## Task statement
Please copy every line below that contains the string "cotone".

+++ Data to examine +++

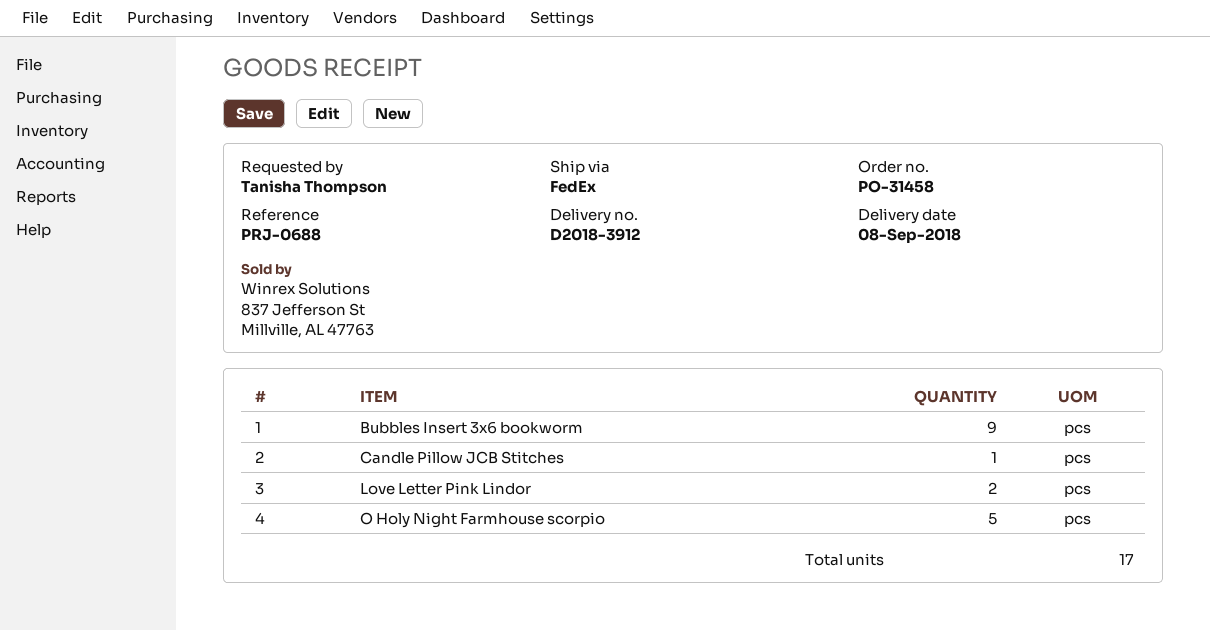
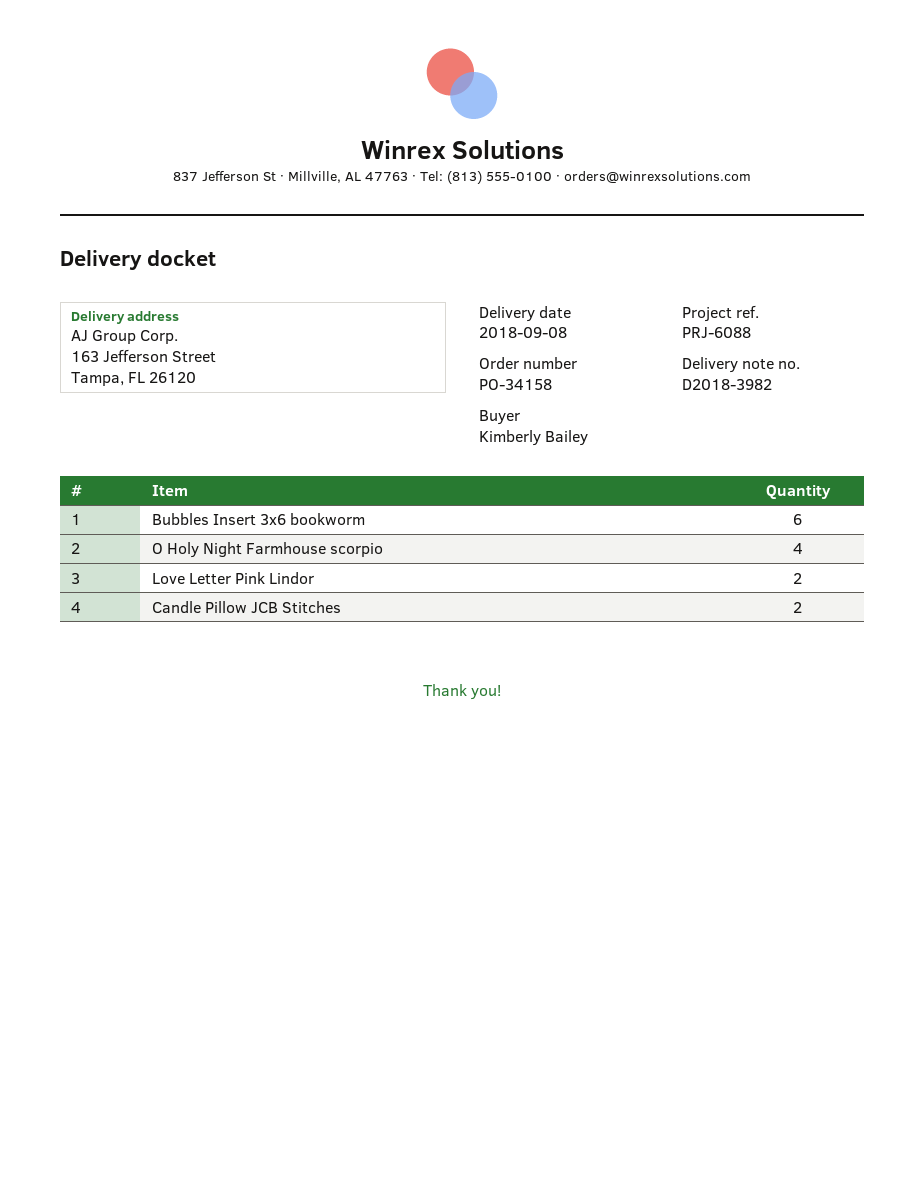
order number: PO-31458 -> PO-34158
delivery note number: D2018-3912 -> D2018-3982
reference: PRJ-0688 -> PRJ-6088
ordered by: Tanisha Thompson -> Kimberly Bailey
Bubbles Insert 3x6 bookworm: 9 -> 6
Candle Pillow JCB Stitches: 1 -> 2
O Holy Night Farmhouse scorpio: 5 -> 4

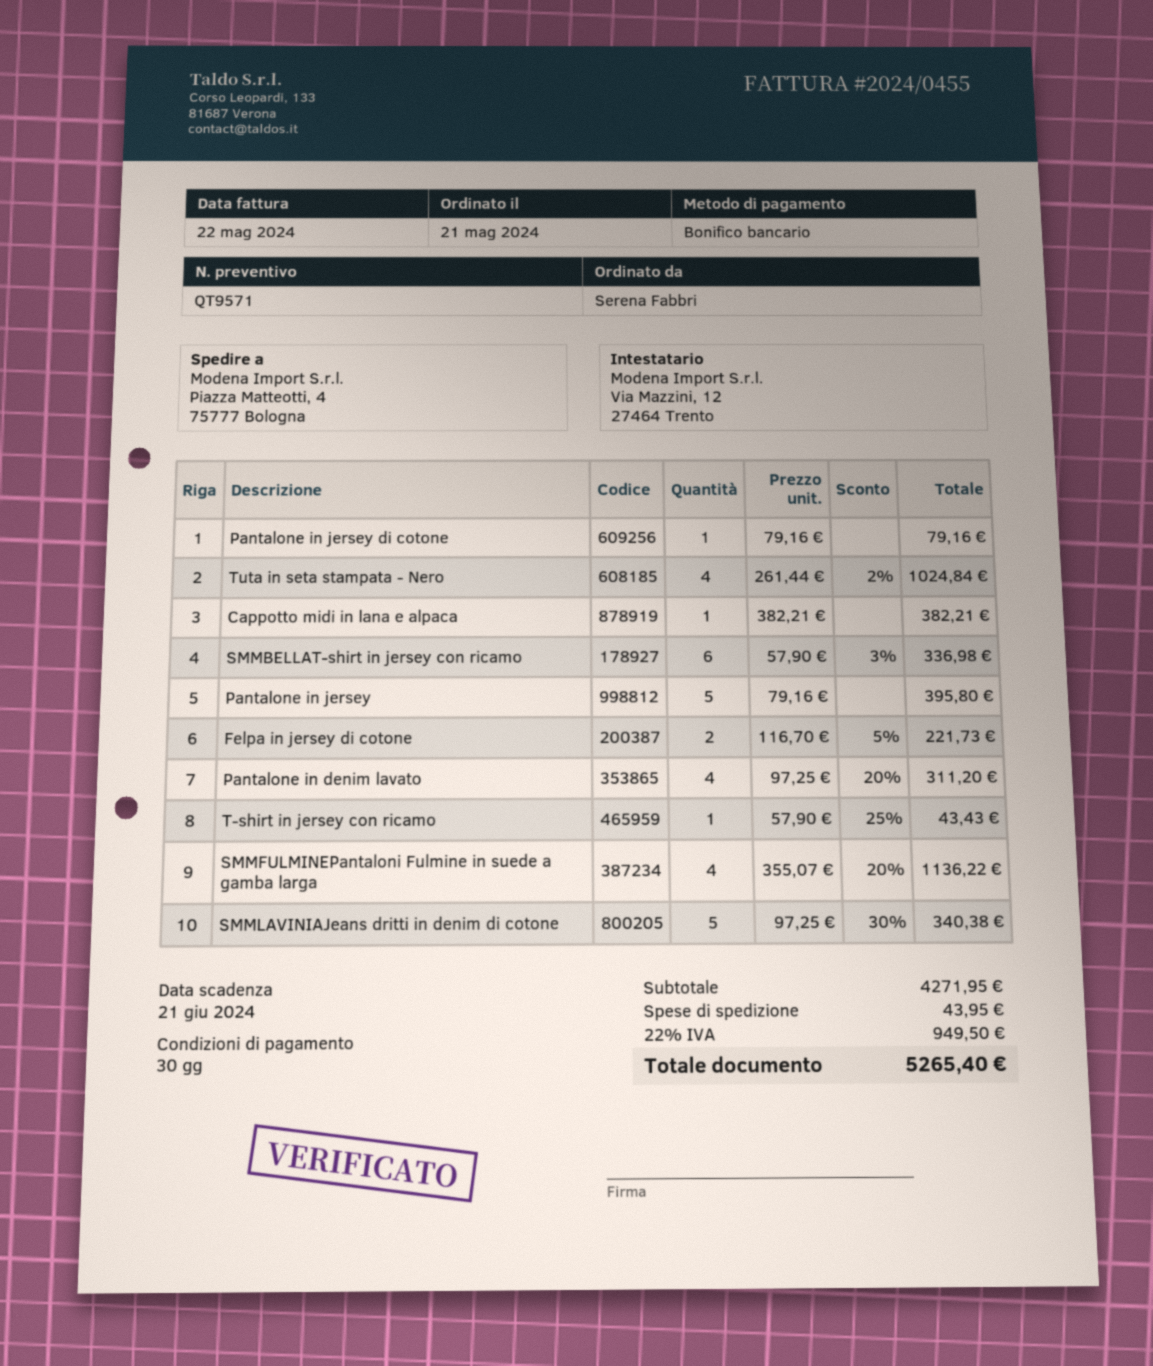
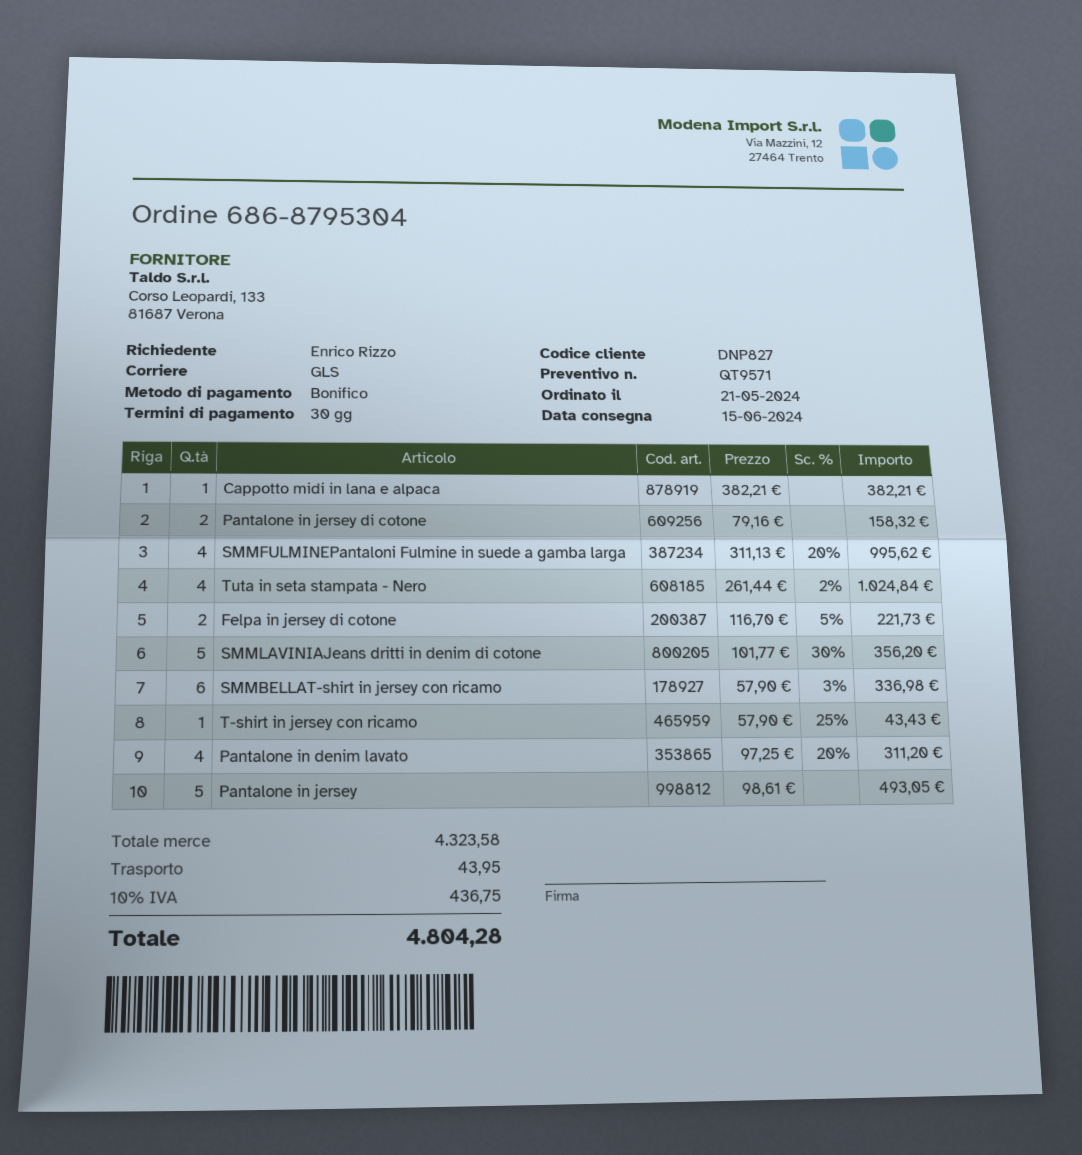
ordered by: Serena Fabbri -> Enrico Rizzo
Pantalone in jersey di cotone: 1 x 79.16 = 79.16 -> 2 x 79.16 = 158.32
Pantalone in jersey: 5 x 79.16 = 395.80 -> 5 x 98.61 = 493.05
SMMFULMINEPantaloni Fulmine in suede a gamba larga: 4 x 355.07 - 20% = 1136.22 -> 4 x 311.13 - 20% = 995.62
SMMLAVINIAJeans dritti in denim di cotone: 5 x 97.25 - 30% = 340.38 -> 5 x 101.77 - 30% = 356.20
subtotal: 4271.95 -> 4323.58
tax: 22% = 949.50 -> 10% = 436.75
total: 5265.40 -> 4804.28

+++

## The answer
Pantalone in jersey di cotone: 1 x 79.16 = 79.16 -> 2 x 79.16 = 158.32
SMMLAVINIAJeans dritti in denim di cotone: 5 x 97.25 - 30% = 340.38 -> 5 x 101.77 - 30% = 356.20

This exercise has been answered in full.